§ Supplied records:
──────────

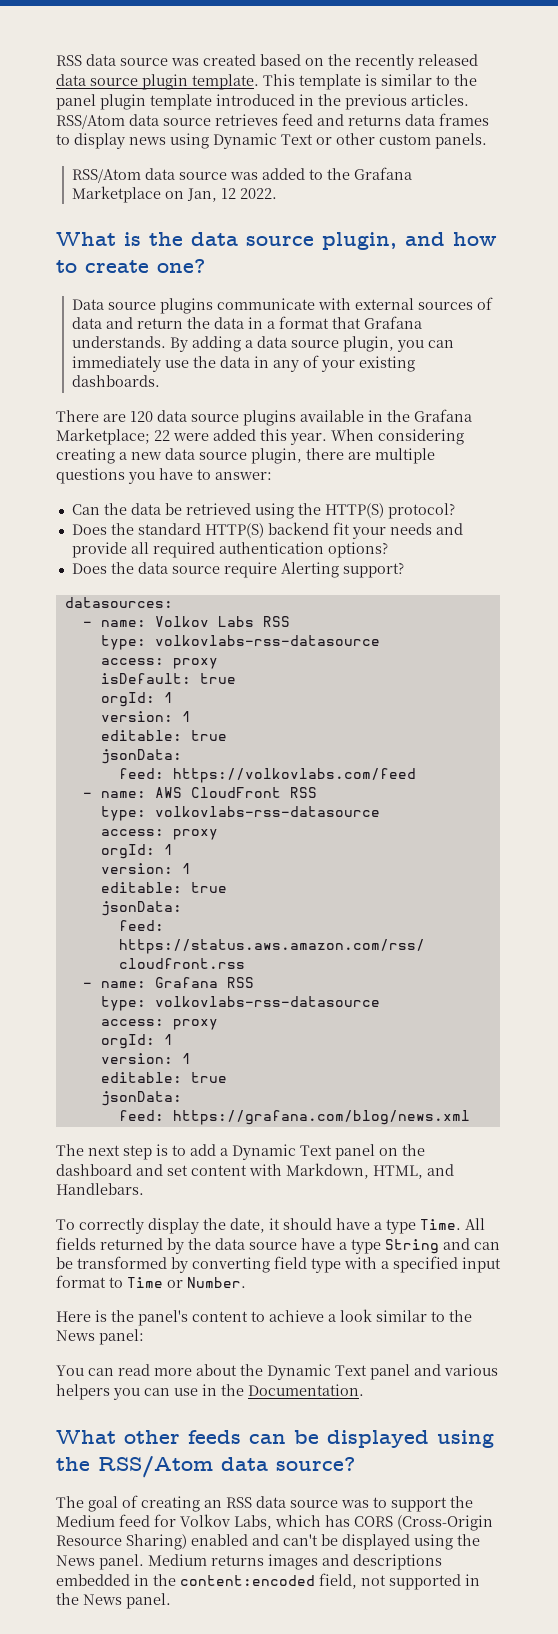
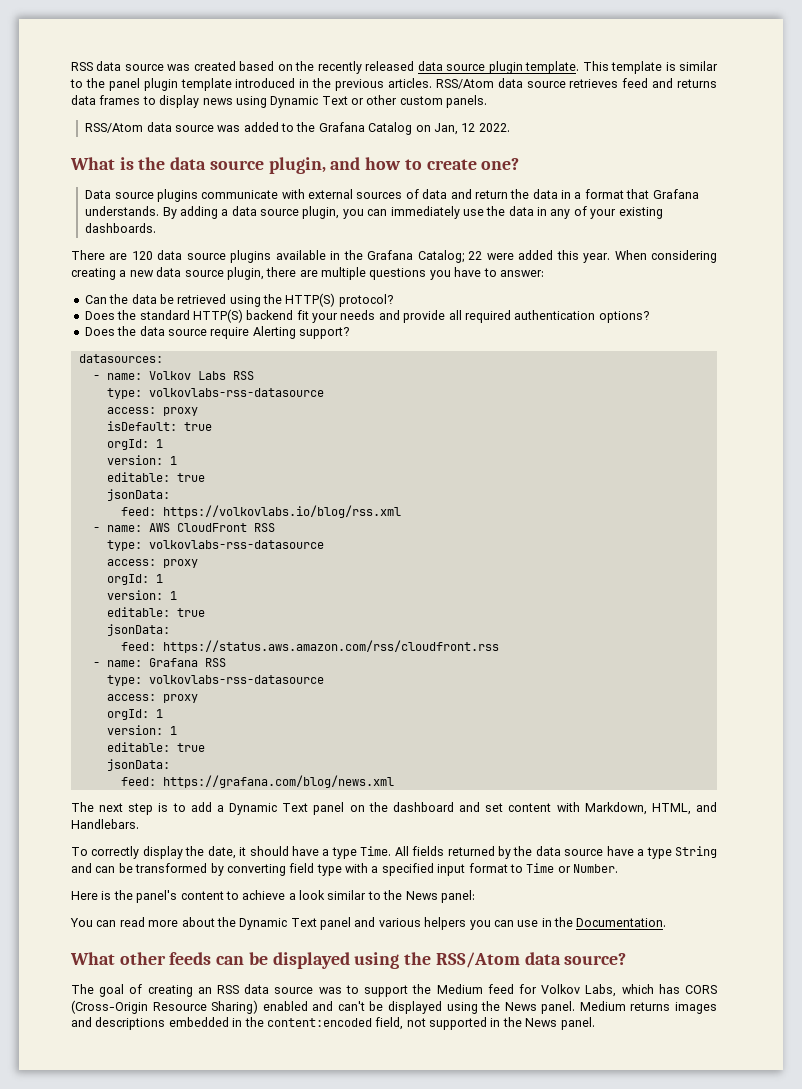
- RSS/Atom data source was added to the Grafana Marketplace on Jan, 12 2022.
+ RSS/Atom data source was added to the Grafana Catalog on Jan, 12 2022.
- There are 120 data source plugins available in the Grafana Marketplace; 22 were added this year.
+ There are 120 data source plugins available in the Grafana Catalog; 22 were added this year.
- feed: https://volkovlabs.com/feed
+ feed: https://volkovlabs.io/blog/rss.xml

──────────

§ Exercise:
Output these and nothing else: the lines from the one holding "Catalog on Jan, 12 2022." through the final line of the entries above, exactly as they appear.

§ Expected answer:
+ RSS/Atom data source was added to the Grafana Catalog on Jan, 12 2022.
- There are 120 data source plugins available in the Grafana Marketplace; 22 were added this year.
+ There are 120 data source plugins available in the Grafana Catalog; 22 were added this year.
- feed: https://volkovlabs.com/feed
+ feed: https://volkovlabs.io/blog/rss.xml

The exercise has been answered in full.